Collection entries
■ ■ ■ ■

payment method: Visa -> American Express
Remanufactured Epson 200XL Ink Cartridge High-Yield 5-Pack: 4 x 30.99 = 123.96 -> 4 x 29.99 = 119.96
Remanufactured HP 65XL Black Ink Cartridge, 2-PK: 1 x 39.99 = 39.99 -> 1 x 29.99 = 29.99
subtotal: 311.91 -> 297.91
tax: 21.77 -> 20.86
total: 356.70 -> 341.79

■ ■ ■ ■

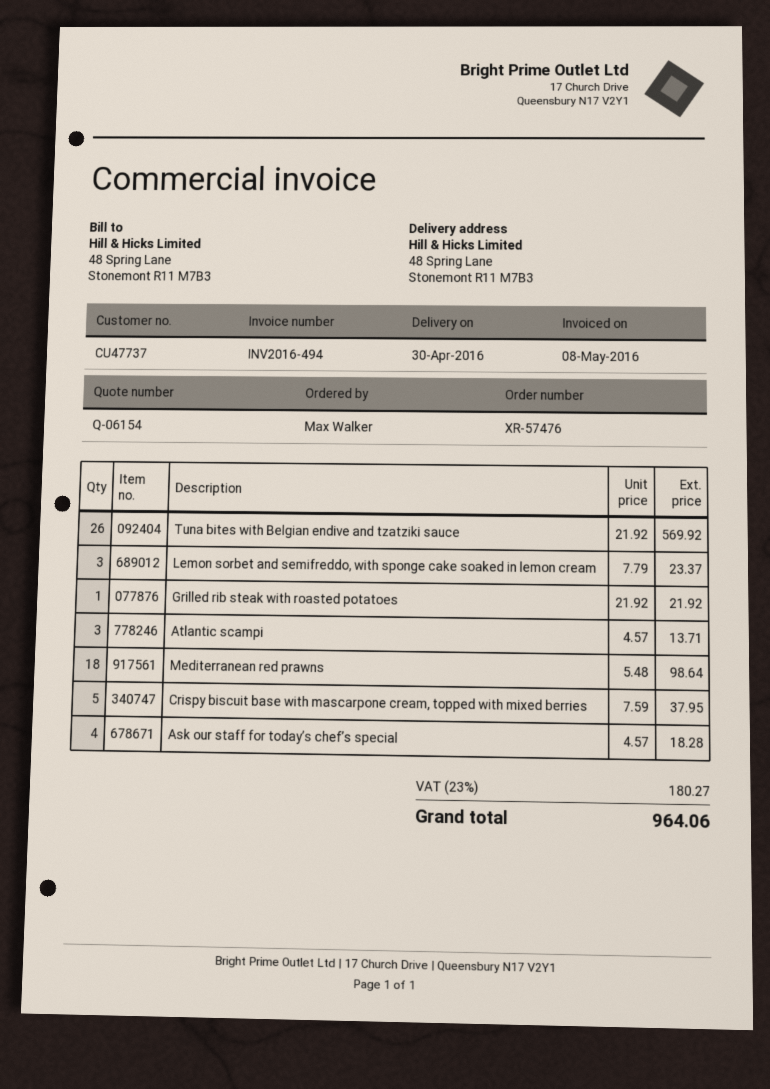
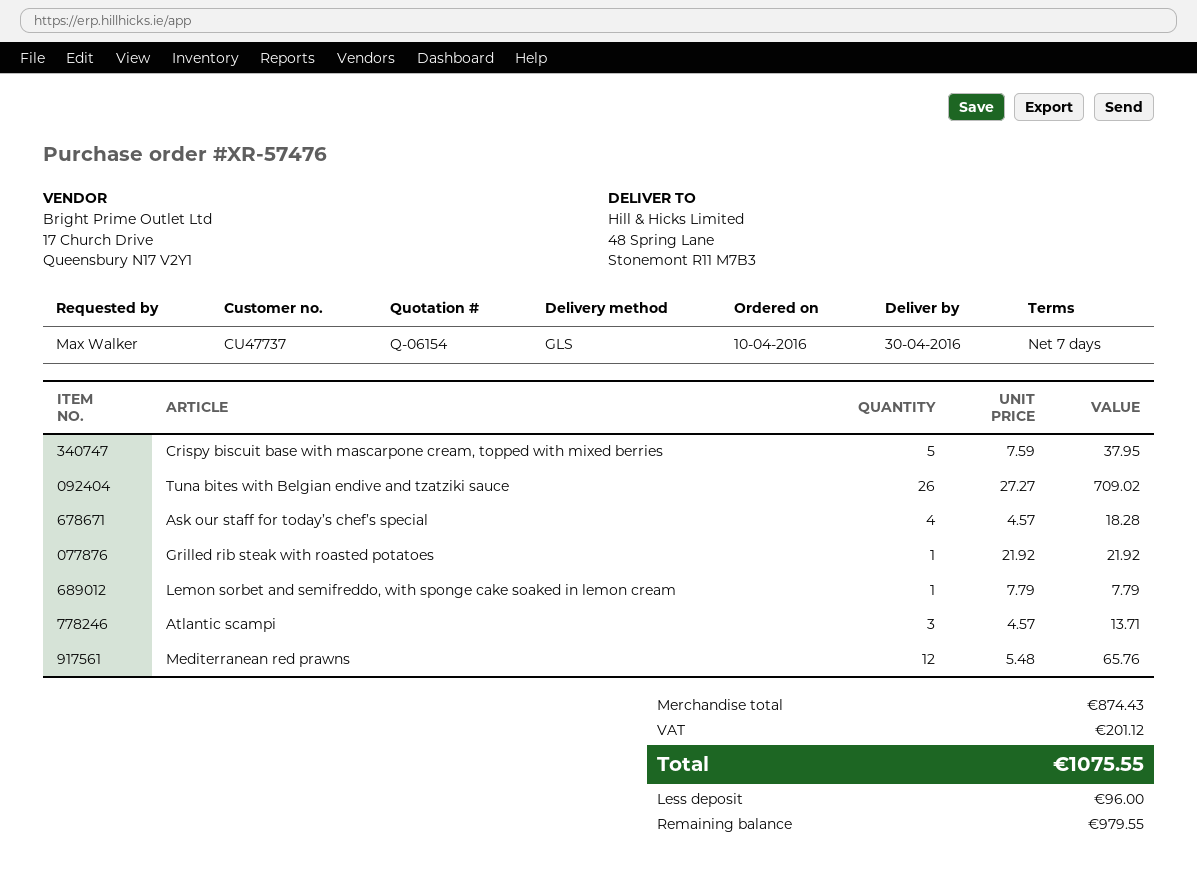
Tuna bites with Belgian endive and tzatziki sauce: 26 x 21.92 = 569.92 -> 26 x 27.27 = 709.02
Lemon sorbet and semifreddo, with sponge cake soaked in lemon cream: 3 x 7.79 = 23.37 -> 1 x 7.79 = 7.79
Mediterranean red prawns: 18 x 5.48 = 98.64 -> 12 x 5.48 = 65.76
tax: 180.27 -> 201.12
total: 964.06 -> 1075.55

■ ■ ■ ■

## Assigned task
Where the data above reaches the line holding "subtotal: 311.91 -> 297.91", begin printing, and stop after the line holding "total: 356.70 -> 341.79". Each line must be reproduced exactly, with nothing else added.

## Exercise result
subtotal: 311.91 -> 297.91
tax: 21.77 -> 20.86
total: 356.70 -> 341.79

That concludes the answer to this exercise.